(Data extracted from a collection)
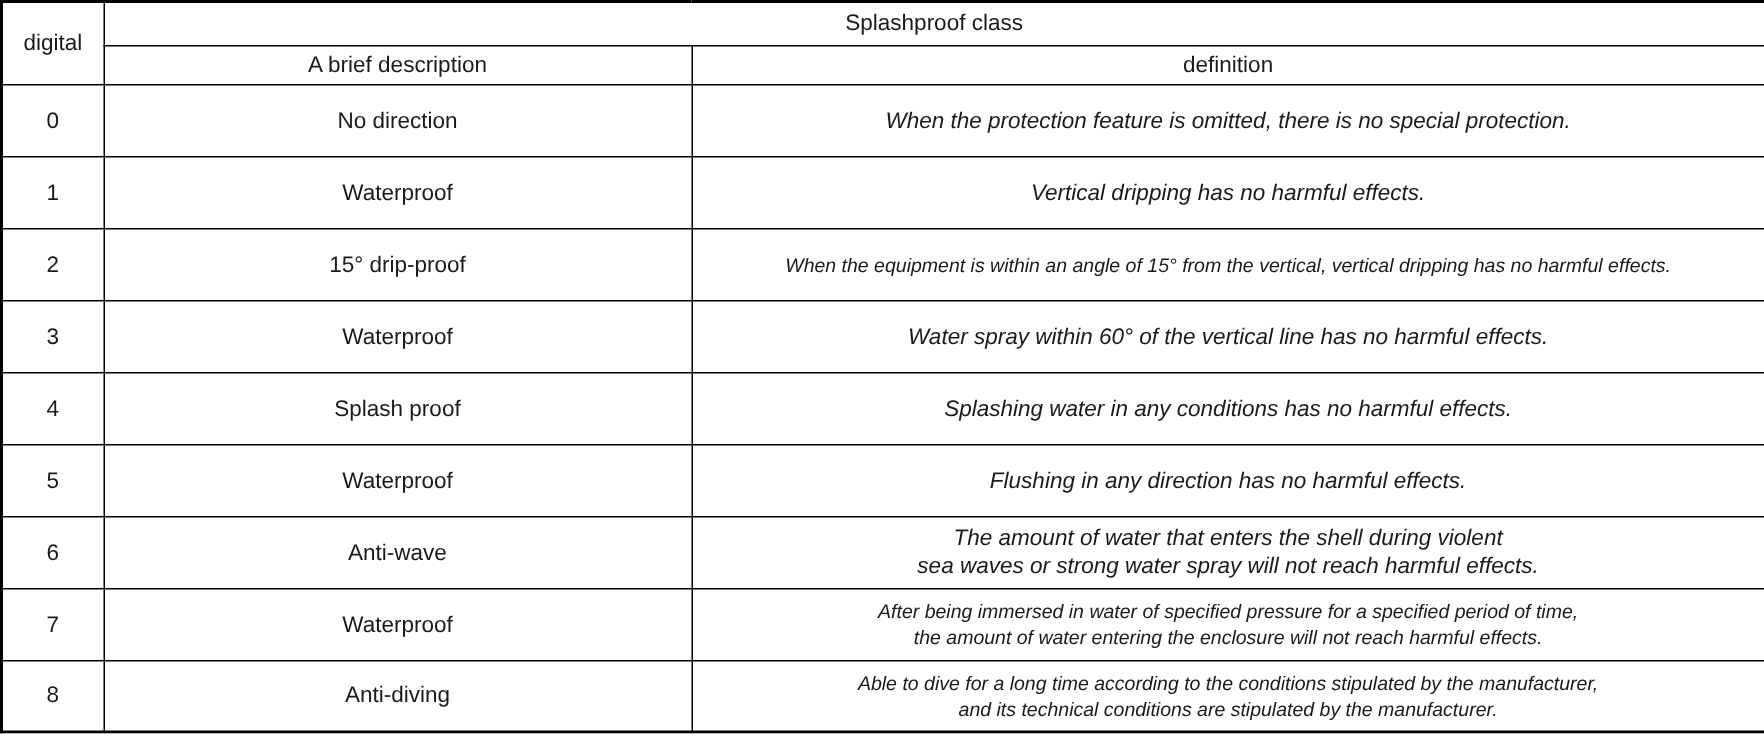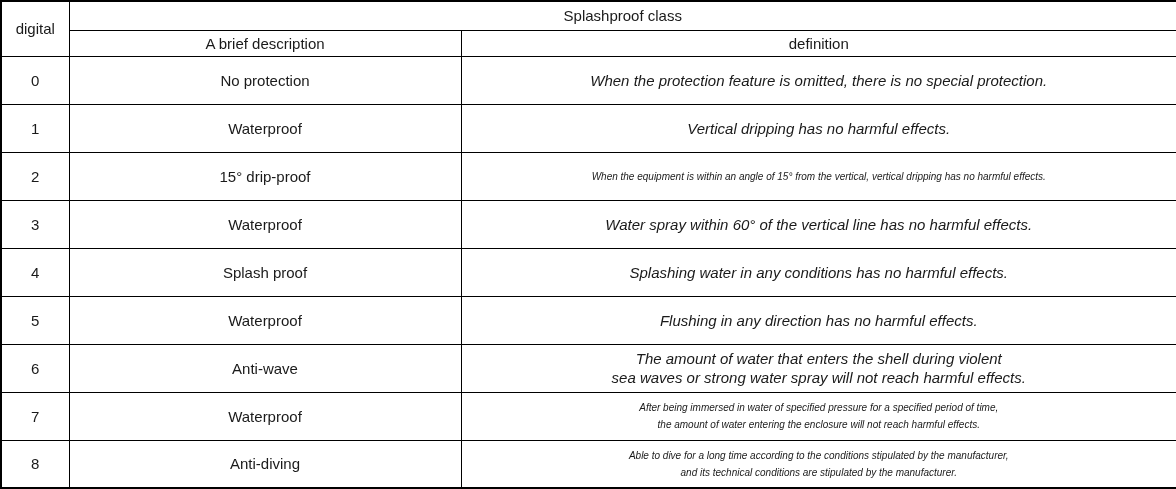--- a/index.html
+++ b/index.html
@@ -74,7 +74,7 @@
     <tbody id="rows-body">
         <tr>
     <td class="digital">0</td>
-    <td class="brief">No protection</td>
+    <td class="brief">No direction</td>
     <td class="def">When the protection feature is omitted, there is no special protection.</td>
   </tr>
         <tr>

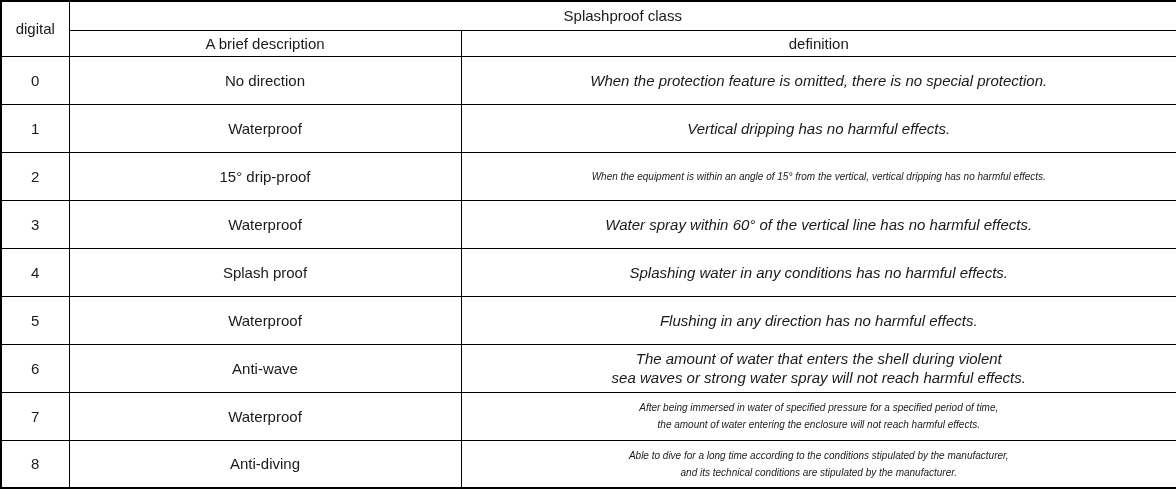--- a/index.html
+++ b/index.html
@@ -47,7 +47,7 @@
     font-style: italic;
   }
   tr.small td.def {
-    font-size: 10px;
+    font-size: 13px;
     line-height: 17px;
   }
 </style>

(ACTIVITY)
Above are the entries; copy every line among them that contains the word "brief".

(RESULT OF THIS TASK)
-    <td class="brief">No protection</td>
+    <td class="brief">No direction</td>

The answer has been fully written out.